La publication récente de Staessen et coll. dans le JAMA (11) invite à une discussion passionnante. Les auteurs ont suivi durant 7,9 ans 3 681 personnes âgées en moyenne de 40 ans, sans antécédent cardiovasculaire, dont 2 096 étaient normotendus. L’excrétion urinaire sodique de 24 h est mesurée en début et en fin d’étude et, en fonction des chiffres, la cohorte est scindée en 3 groupes : excrétion faible, modérée ou haute. Etonnamment, l’incidence la plus faible de mortalité cardiovasculaire est observée dans le groupe avec l’excrétion la plus élevée. Cette association reste significative en évaluation multivariée. Une élévation significative de la PAS de 1,71 mmHg (p<0,001) est observée par 100 mmol de sodium urinaire supplémentaire. Cette étude remet donc en cause la recommandation d’une restriction sodée dans la population globale.

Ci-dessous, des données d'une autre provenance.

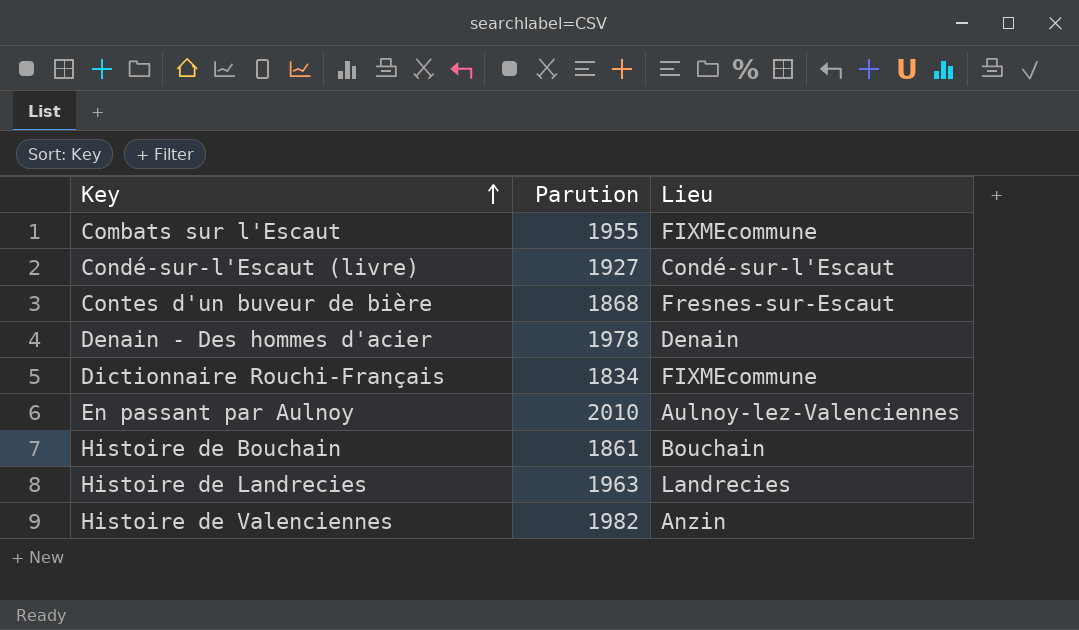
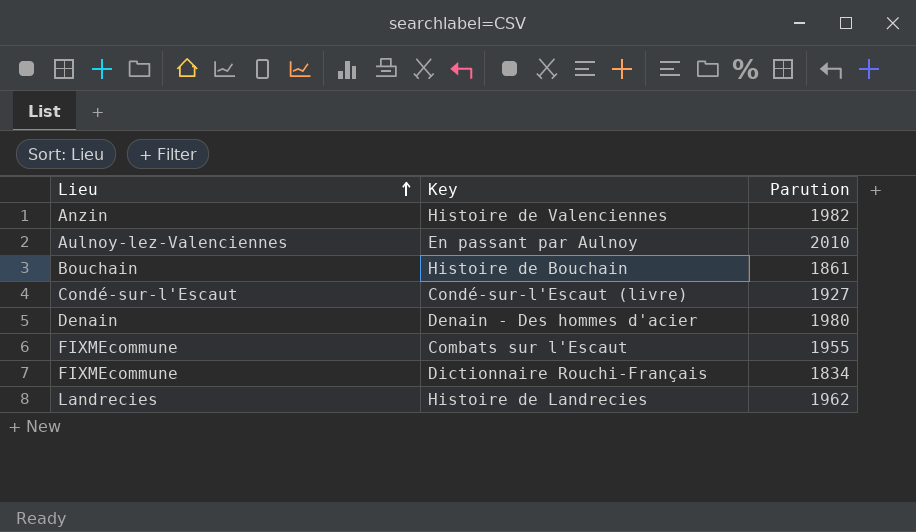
row order: Key ascending -> Lieu ascending
column Lieu | position: 3 -> 1
row Contes d'un buveur de bière: 1868 | Fresnes-sur-Escaut -> none
Denain - Des hommes d'acier | Parution: 1978 -> 1980
Histoire de Landrecies | Parution: 1963 -> 1962

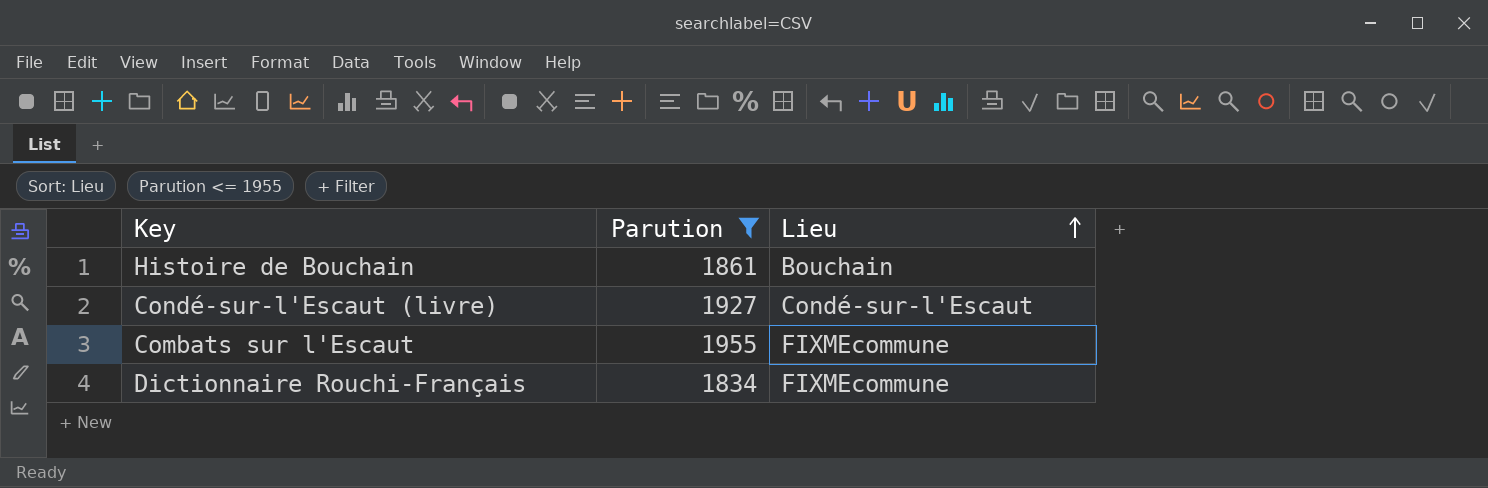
filter: none -> Parution <= 1955
column Lieu | position: 1 -> 3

Cette synthèse de la littérature disponible montre la persistance d’un dilemme pour ce qui concerne une alimentation pauvre en sel. Pour sortir de cette controverse, il faudrait une grande étude de bonne qualité et avec un long suivi, permettant de définir des groupes spécifiques pouvant ou non tirer un bénéfice d’une restriction sodée.

 

Conclusion de Minerva

Cette étude ne permet pas d’exclure un effet globalement favorable d’une consommation de sel réduite, en termes de survenue de critères cardiovasculaires et de décès. L’avis de restreindre la consommation de sel chez les sujets avec pression artérielle élevée doit être maintenu.

 

Pour la pratique

Une alimentation pauvre en sel (passage de 10 gr/j, qui est la consommation modale, à 5 gr/j) représente une mesure thérapeutique non médicamenteuse importante chez des patients avec hypertension artérielle (12). La méta-analyse ici commentée ne remet pas cette recommandation en question. A un niveau de population, une restriction sodée reste controversée pour ce qui concerne la prévention des événements cardiovasculaires.

 

Références

  1. He FJ, MacGregor GA. Effect of longer-term modest salt reduction on blood pressure. Cochrane Database Syst Rev 2004, Issue 3.
  2. De Cort P. Het effect van gewichtsverlies en zoutbeperking op hypertensie bij ouderen. Minerva 1998;27(3):329-31.
  3. MacMahon S, Peto R, Cutler J, et al. Blood pressure, stroke, and coronary heart disease. Part 1, Prolonged differences in blood pressure: prospective observational studies corrected for the regression dilution bias. Lancet 1990;335:765-74.
  4. Hooper L, Bartlett C, Smith GD, Ebrahim S. Systematic review of long term effects of advice to reduce dietary salt in adults. BMJ 2002;325:628-36.
  5. De Cort. Régime sans sel : efficace à long terme ? MinervaF 2004;3(5):82-4.
  6. Cook NR, Cutler JA, Obarzanek E, et al. Long term effects of dietary sodium reduction on cardiovascular disease outcomes: observational follow-up of the trials of hypertension prevention (TOHP). BMJ 2007;334:885-8.
  7. De Cort P. Restriction sodée : quelle efficacité sur le risque cardiovasculaire à long terme ? MinervaF 2007;6(9):138-9.
  8. Strazzullo P, D’Elia L, Kandala NB, Cappuccio FP. Salt intake, stroke and cardiovascular disease: meta-analysis of prospective studies. BMJ 2009;339:b4567.
  9. Yang Q, Liu T, Kuklina E, et al. Sodium and potassium intake and mortality among US adults: prospective data from the Third National Health and Nutrition Examination Survey. Arch Intern Med 2011;171:1183-91.
  10. Suckling RJ, He FJ, Macgregor GA. Altered dietary salt intake for preventing and treating diabetic kidney disease. Cochrane Database Syst Rev 2010, Issue 12.
  11. Stolarz-Skrzypek K, Kuznetsova T, Thijs L, et al; European Project on Genes in Hypertension (EPOGH) Investigators. Fatal and nonfatal outcomes, incidence of hypertension and blood pressure changes in relation to urinary sodium excretion. JAMA 2011; 305:1777-85.
  12. De Cort P, Christiaens T, Philips H, et al. Aanbeveling voor goede medische praktijkvoering Hypertensie (herziening). Huisarts Nu 2009;9:340-61.